Pre-central gyrus= motor deficit (muscle weakness) UMN lesions (cerebrum) will cause increased reflexes (I think of Babinski present as hyperreflexia) IDK if it's like seizures, but I know seizures can start out as primary motor and expand to involve the sensory cortex as well. Maybe it was expansion of the edematous area
submitted by โbingcentipede(359)
https://imgur.com/RQGrWLw
G represents the primary somatosensory area of the parietal lobe. The stem describes a 69 (nice) year old woman with sensory issues on the left side. She presents w/ a Babinski sign on the left, decreased somatic sensation in the left foot, agraphesthesia (when you "draw" a number on someone's skin and they can't interpret it) on the plantar surfaces of the toes, decreased position sense in the toes. The question says there is an edematous area in the cerebral cortex of the right hemisphere.

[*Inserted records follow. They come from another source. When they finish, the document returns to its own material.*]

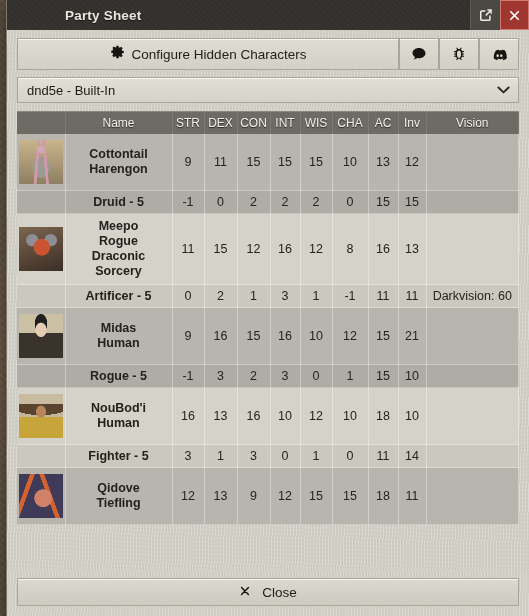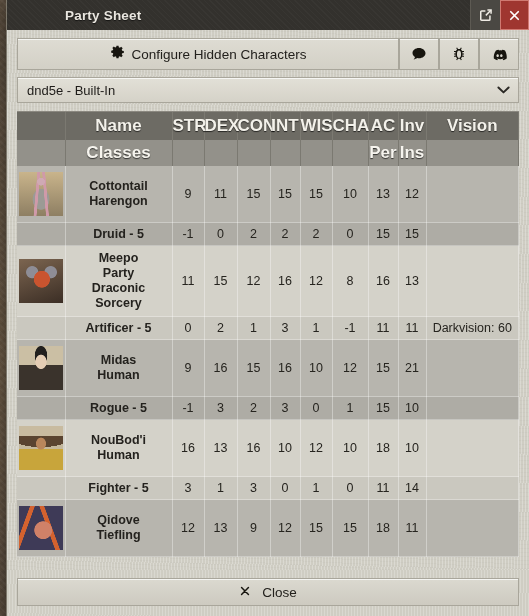--- a/index.html
+++ b/index.html
@@ -99,7 +99,7 @@
   }
   table{border-collapse:collapse;width:100%;table-layout:fixed;font-size:12.5px;color:#26241f;}
   thead th{
-    background:#6d6b64;color:#f3f1ea;font-weight:bold;font-size:17px;
+    background:#6d6b64;color:#f3f1ea;font-weight:normal;font-size:12px;
     text-shadow:0 1px 1px rgba(0,0,0,.65);
     padding:4px 0;text-align:center;
     border-right:1px solid #7b7971;

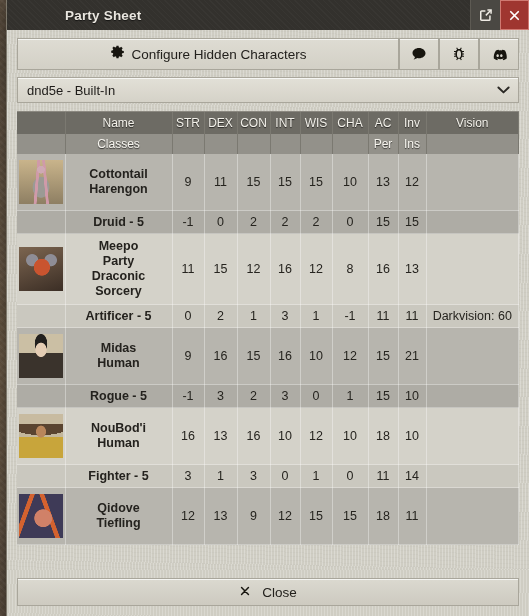--- a/index.html
+++ b/index.html
@@ -241,19 +241,6 @@
             <th>Inv</th>
             <th>Vision</th>
           </tr>
-          <tr class="sub">
-            <th></th>
-            <th>Classes</th>
-            <th></th>
-            <th></th>
-            <th></th>
-            <th></th>
-            <th></th>
-            <th></th>
-            <th>Per</th>
-            <th>Ins</th>
-            <th></th>
-          </tr>
         </thead>
         <tbody id="tbody">
             <tr class="main z0">

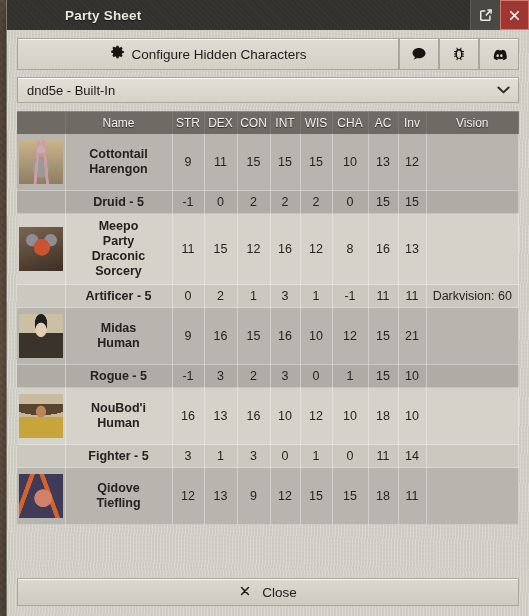--- a/index.html
+++ b/index.html
@@ -283,7 +283,7 @@
               <td class="name">
                 <div class="namelines">
                   <span>Meepo</span>
-                  <span>Party</span>
+                  <span>Rogue</span>
                   <span>Draconic</span>
                   <span>Sorcery</span>
                 </div>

I had trouble with this, but I think it's describing somatosensory because of the sensory problems. Don't understand the UMN lesion (Babinski). Here's what Wikipedia says: "Lesions affecting the primary somatosensory cortex produce characteristic symptoms including: agraphesthesia, astereognosia, hemihypesthesia, and loss of vibration, proprioception and fine touch (because the third-order neuron of the medial-lemniscal pathway cannot synapse in the cortex). It can also produce hemineglect, if it affects the non-dominant hemisphere. Destruction of brodmann area 3, 1, and 2 results in contralateral hemihypesthesia and astereognosis."